Voters picked their bonds, so what's next?

Voters picked their bonds, so what's next?
Source: KFDA
Source: KFDA
Source: KFDA
Source: KFDA
Source: KFDA
Source: KFDA

AMARILLO, TX (KFDA) - Now that Amarillo voters have chosen the city bond propositions they want to see put into action, city staff is planning now to make these proposals happen.

Only 2 of the 7 bond propositions passed, and they are for streets and public safety upgrades.

This is still an almost $110 million bond expense to be issued over the next 5 years.

There's a lot of planning to be done, but city staff is wasting no time in getting these projects started, some before the end of the year.

"What you'll see is probably some construction projects, probably a lot of design going on with it," said Bob Cowell, Deputy City Manager. "I would say years 2 to 3 are when you're going to see the majority of actual work taking place."

By January, city staff is expected to present its 5 year plan to the Amarillo City Council, which includes the bond projects.

Road upgrades and new fire stations, emergency sirens and animal shelter facilities cannot all be built overnight.

The 45 projects in these two propositions will be spread out over five years, some not even beginning construction until the 5th year.

The fate of the projects in the 5 failed propositions is unknown.

"That will be a conversation that we will obviously have with us, the city council, and the city manager," said Lisa Blake, Amarillo City Council Member. "We'll have to determine what will we do, how will we meet these needs."

"Something that needed to get done next year may not get done for 2 or 3 years, and something that maybe could have gotten done in 5 years may now take us 15 years to do those, and some things just don't get done," said Cowell.

But $110 million worth of projects will get done.

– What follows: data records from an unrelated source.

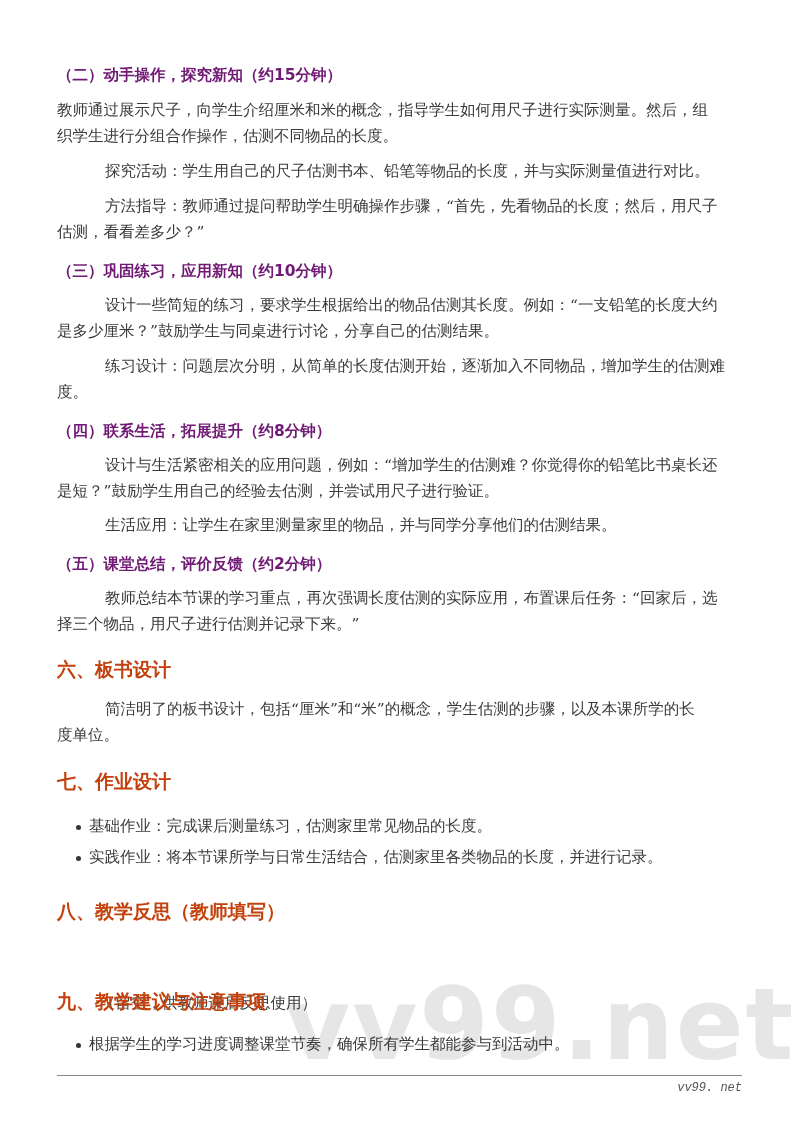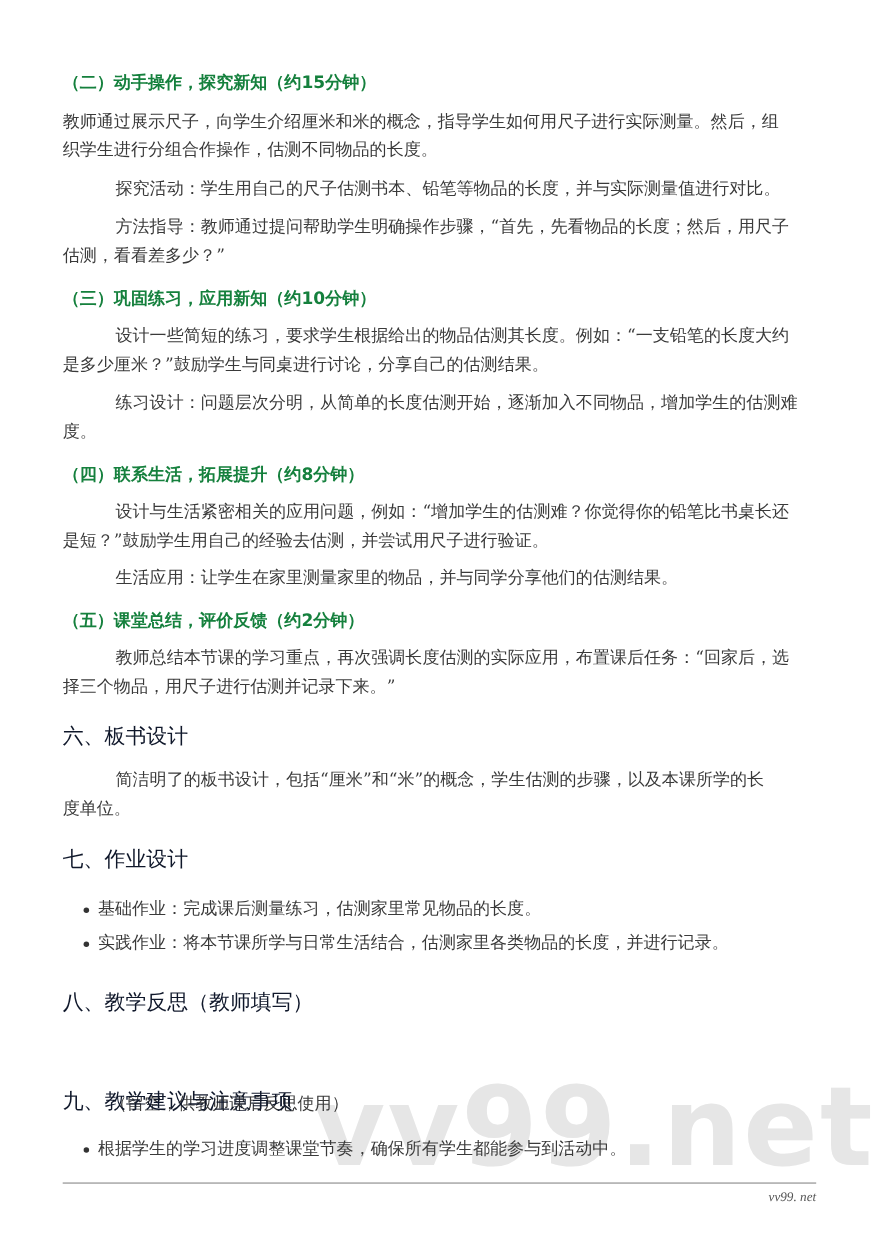--- a/index.html
+++ b/index.html
@@ -8,7 +8,7 @@
   .page { position: absolute; left: 0; top: 0; width: 800px; height: 1130px; }
   .line { position: absolute; left: 57px; white-space: nowrap; font-size: 15.5px; line-height: 22px; color: #3a3a3a; }
   .indent { left: 89px; margin-left: 16px; }
-  .sub-heading { font-weight: bold; font-size: 15.5px; color: #15803d; font-family: "DejaVu Sans", "Liberation Sans", sans-serif; }
+  .sub-heading { font-weight: bold; font-size: 15.5px; color: #701a75; font-family: "DejaVu Sans", "Liberation Sans", sans-serif; }
   .heading { font-weight: normal; font-size: 19px; color: #0f172a; font-family: "DejaVu Sans", "Liberation Sans", sans-serif; }
   .bullet-dot { position: absolute; left: 76px; width: 5px; height: 5px; border-radius: 50%; background: #333; }
   .bullet-text { left: 89px; }

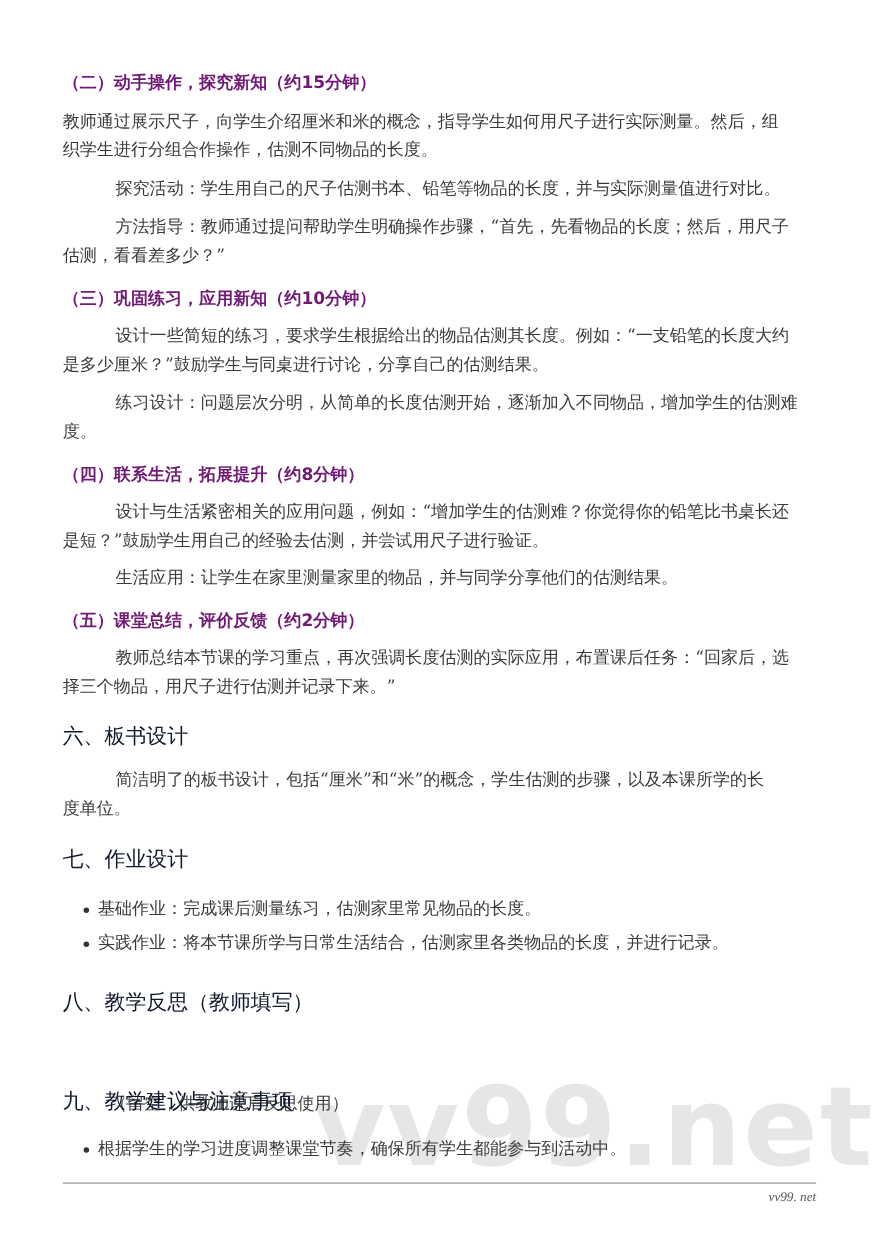--- a/index.html
+++ b/index.html
@@ -9,7 +9,7 @@
   .line { position: absolute; left: 57px; white-space: nowrap; font-size: 15.5px; line-height: 22px; color: #3a3a3a; }
   .indent { left: 89px; margin-left: 16px; }
   .sub-heading { font-weight: bold; font-size: 15.5px; color: #701a75; font-family: "DejaVu Sans", "Liberation Sans", sans-serif; }
-  .heading { font-weight: normal; font-size: 19px; color: #0f172a; font-family: "DejaVu Sans", "Liberation Sans", sans-serif; }
+  .heading { font-weight: bold; font-size: 19px; color: #c2410c; font-family: "DejaVu Sans", "Liberation Sans", sans-serif; }
   .bullet-dot { position: absolute; left: 76px; width: 5px; height: 5px; border-radius: 50%; background: #333; }
   .bullet-text { left: 89px; }
   .watermark { position: absolute; left: 285px; top: 975px; font-size: 100px; font-weight: bold;

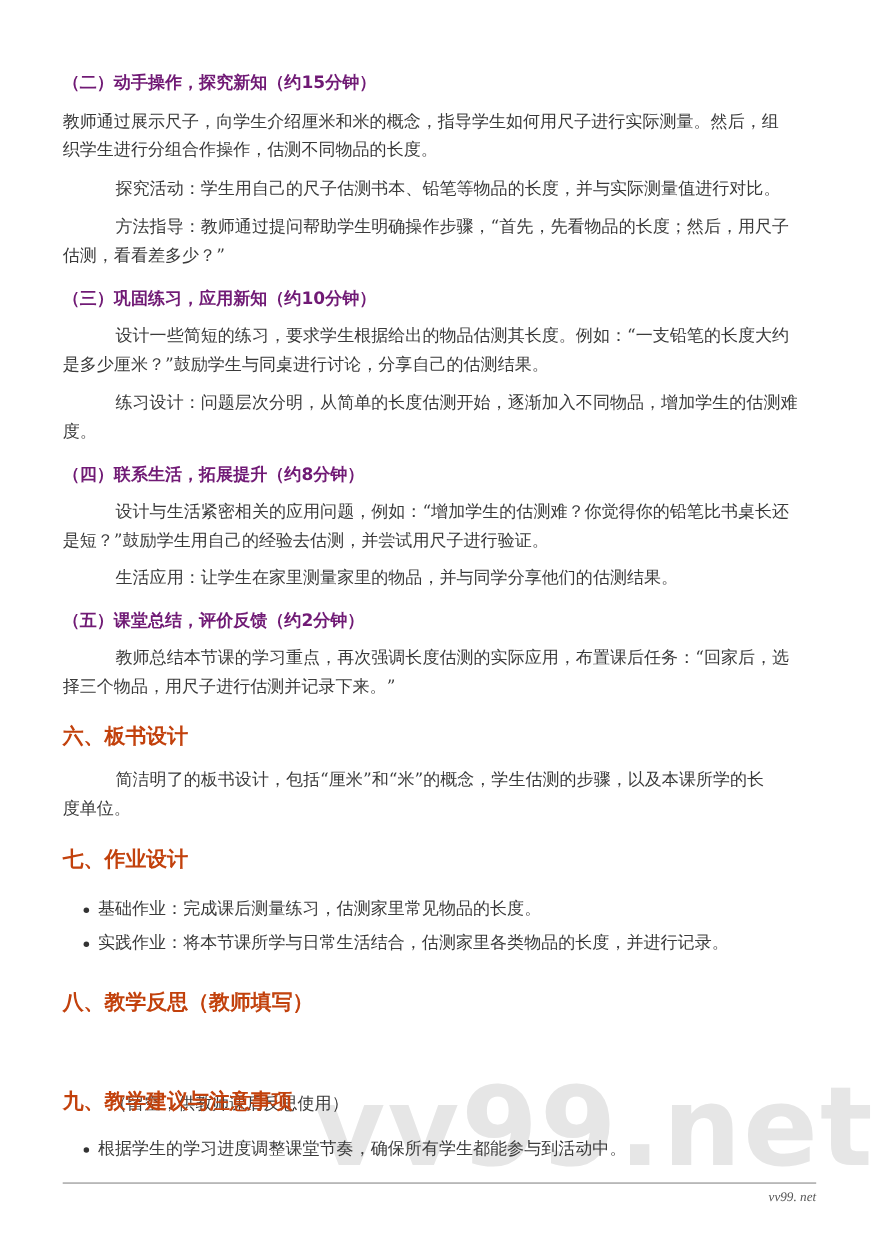--- a/index.html
+++ b/index.html
@@ -15,7 +15,7 @@
   .watermark { position: absolute; left: 285px; top: 975px; font-size: 100px; font-weight: bold;
                font-family: "DejaVu Sans", "Liberation Sans", sans-serif; color: #e6e6e6; letter-spacing: 2px; line-height: 100px; z-index: 0; }
   .footer-rule { position: absolute; left: 57px; top: 1075px; width: 685px; height: 1px; background: #888888; }
-  .footer-text { position: absolute; right: 58px; top: 1081px; font-style: italic; font-size: 12px; color: #555555; font-family: Liberation Serif, serif; }
+  .footer-text { position: absolute; right: 58px; top: 1081px; font-style: italic; font-size: 12px; color: #555555; font-family: Liberation Mono, monospace; }
   .fg { z-index: 1; }
 </style>
 </head>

Cowell estimates that a $100,000 home will see an increase of about $13 per year in property taxes every year for 5 years, or $65 total.

"This $110 million represents I think probably the largest non-school tax-supported initiative in the city," said Cowell. "So the voters have really trusted us with a great deal over the next 5 years, and we're going to honor that commitment and when we come out of this we're going to have hopefully made some significant progress."

Election administrators say there are about 1,200 ballots that have yet to be tabulated.

Some of them are from non-area voters and will not count, but they could change the results of one bond proposition.

Proposition 4, which deals with neighborhood park upgrades, only failed by about 450 votes.